Clindamycin Phosphate 1.2%/Adapalene 0.15%/ Benzoyl Peroxide 3.1% for Acne: Results From A 6-Month Open-Label Study
May 2025 | Volume 24 | Issue 5 | 516 | Copyright © May 2025
Published online April 30, 2025
Zoe Diana Draelos MDa, Mahmoud Ghannoum PhDb,c, Linda Stein Gold MDd, Julie C. Harper MDe, Hilary Baldwin MDf,g, Eric Guenin PharmD PhD MPHh, Emil A. Tanghetti MDi
aDermatology Consulting Services, High Point, NC
bCase Western Reserve University, Cleveland, OH
cUniversity Hospitals Cleveland Medical Center, Cleveland, OH
dHenry Ford Hospital, Detroit, MI
eDermatology & Skin Care Center of Birmingham, Birmingham, AL
fThe Acne Treatment and Research Center, Brooklyn, NY
gRobert Wood Johnson University Hospital, New Brunswick, NJ
hOrtho Dermatologics,* Bridgewater, NJ
iCenter for Dermatology and Laser Surgery, Sacramento, CA
*Ortho Dermatologics is a division of Bausch Health US, LLC.
Abstract
Background: Treatment of acne may require many months of treatment before maximal benefits are observed, and acne sequelae (eg, scarring, dyspigmentation) can persist long after lesion resolution. In 12-week clinical trials, triple-combination clindamycin phosphate 1.2%/adapalene 0.15%/benzoyl peroxide 3.1% gel (CAB) demonstrated efficacy and tolerability in the treatment of moderate to severe acne. This study assessed CAB long-term efficacy/tolerability and reductions in acne scarring/dyspigmentation.
Methods: This 24-week, single-center, open-label study assessed once-daily CAB in participants (N=25) aged ≥12 years with moderate acne (Investigator’s Global Assessment [IGA] score=3). Endpoints included change from baseline in IGA score, inflammatory/noninflammatory lesions, skin appearance (dryness, postinflammatory hyperpigmentation [PIH], and postinflammatory erythema [PIE]), and scarring. Tolerability parameters (itching, burning, redness, swelling) and adverse events were assessed. At baseline and week 24, participants’ foreheads were swabbed to assess Cutibacterium acnes.

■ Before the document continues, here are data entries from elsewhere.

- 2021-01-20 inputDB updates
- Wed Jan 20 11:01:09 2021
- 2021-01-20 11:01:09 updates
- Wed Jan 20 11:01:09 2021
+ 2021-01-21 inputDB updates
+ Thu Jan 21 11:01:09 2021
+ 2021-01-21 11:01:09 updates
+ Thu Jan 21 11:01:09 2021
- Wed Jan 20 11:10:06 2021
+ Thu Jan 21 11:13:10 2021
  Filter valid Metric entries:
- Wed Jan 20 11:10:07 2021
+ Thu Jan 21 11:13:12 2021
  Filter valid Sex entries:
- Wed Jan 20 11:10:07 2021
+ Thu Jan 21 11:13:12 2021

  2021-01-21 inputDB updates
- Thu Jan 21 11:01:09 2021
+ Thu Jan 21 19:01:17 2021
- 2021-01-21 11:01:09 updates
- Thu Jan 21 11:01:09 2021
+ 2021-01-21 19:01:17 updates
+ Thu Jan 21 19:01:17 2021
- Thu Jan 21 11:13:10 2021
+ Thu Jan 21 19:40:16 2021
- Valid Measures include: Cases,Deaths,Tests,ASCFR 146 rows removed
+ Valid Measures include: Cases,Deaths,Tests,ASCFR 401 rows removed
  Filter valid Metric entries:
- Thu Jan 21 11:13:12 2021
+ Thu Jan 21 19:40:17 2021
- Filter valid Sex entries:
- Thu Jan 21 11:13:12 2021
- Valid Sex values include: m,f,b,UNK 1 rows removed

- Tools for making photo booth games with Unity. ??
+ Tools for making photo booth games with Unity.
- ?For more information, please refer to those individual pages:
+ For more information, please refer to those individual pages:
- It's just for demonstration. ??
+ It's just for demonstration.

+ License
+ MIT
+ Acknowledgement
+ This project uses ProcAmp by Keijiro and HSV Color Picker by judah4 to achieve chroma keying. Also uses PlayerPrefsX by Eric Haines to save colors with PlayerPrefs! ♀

Results: At week 24, 68% of participants achieved treatment success (≥2-grade IGA score reduction from baseline and clear/almost clear skin), and significant inflammatory/noninflammatory lesion reductions from baseline were observed (89%; 70%; P<0.001, both). Decreases from baseline in investigator- and participant-assessed PIH (77%; 82%) and PIE (84%; 88%) and investigator-assessed scarring severity (33%) were statistically significant (P≤0.001, all). There were no significant increases in skin dryness or any tolerability parameter, and no adverse events occurred. C. acnes assessment indicated no development of antibiotic resistance with long-term CAB treatment.
Conclusions: With 24 weeks of once-daily use, CAB was efficacious, well-tolerated, and significantly improved acne-related scarring and dyspigmentation. These results support the long-term use of CAB in the topical treatment of acne.
Citation: Draelos ZD, Ghannoum M, Stein Gold L, et al. Clindamycin phosphate 1.2%/adapalene 0.15%/benzoyl peroxide 3.1% for acne: results from a six-month open-label study. J Drugs Dermatol. 2025;24(5):516-523. doi:10.36849/JDD.9018
INTRODUCTION
The management of acne vulgaris is difficult owing to the chronic nature of the disease and frequent relapses.1 As such, treatment duration can last for months or years.1,2 Therapeutics that maintain efficacy, safety, and tolerability with prolonged treatment are needed for adequate disease management.3,4 Although acne is characterized by inflammatory and noninflammatory lesions, scarring and dyspigmentation are common, with prevalence estimates of scarring ranging from 43% to 90.8%.5-7 Acne sequelae can persist long after primary acne lesions have resolved and may be more distressing to patients than active acne lesions,5,8,9 underscoring the need for therapies that reduce scarring and dyspigmentation in addition to treating lesions.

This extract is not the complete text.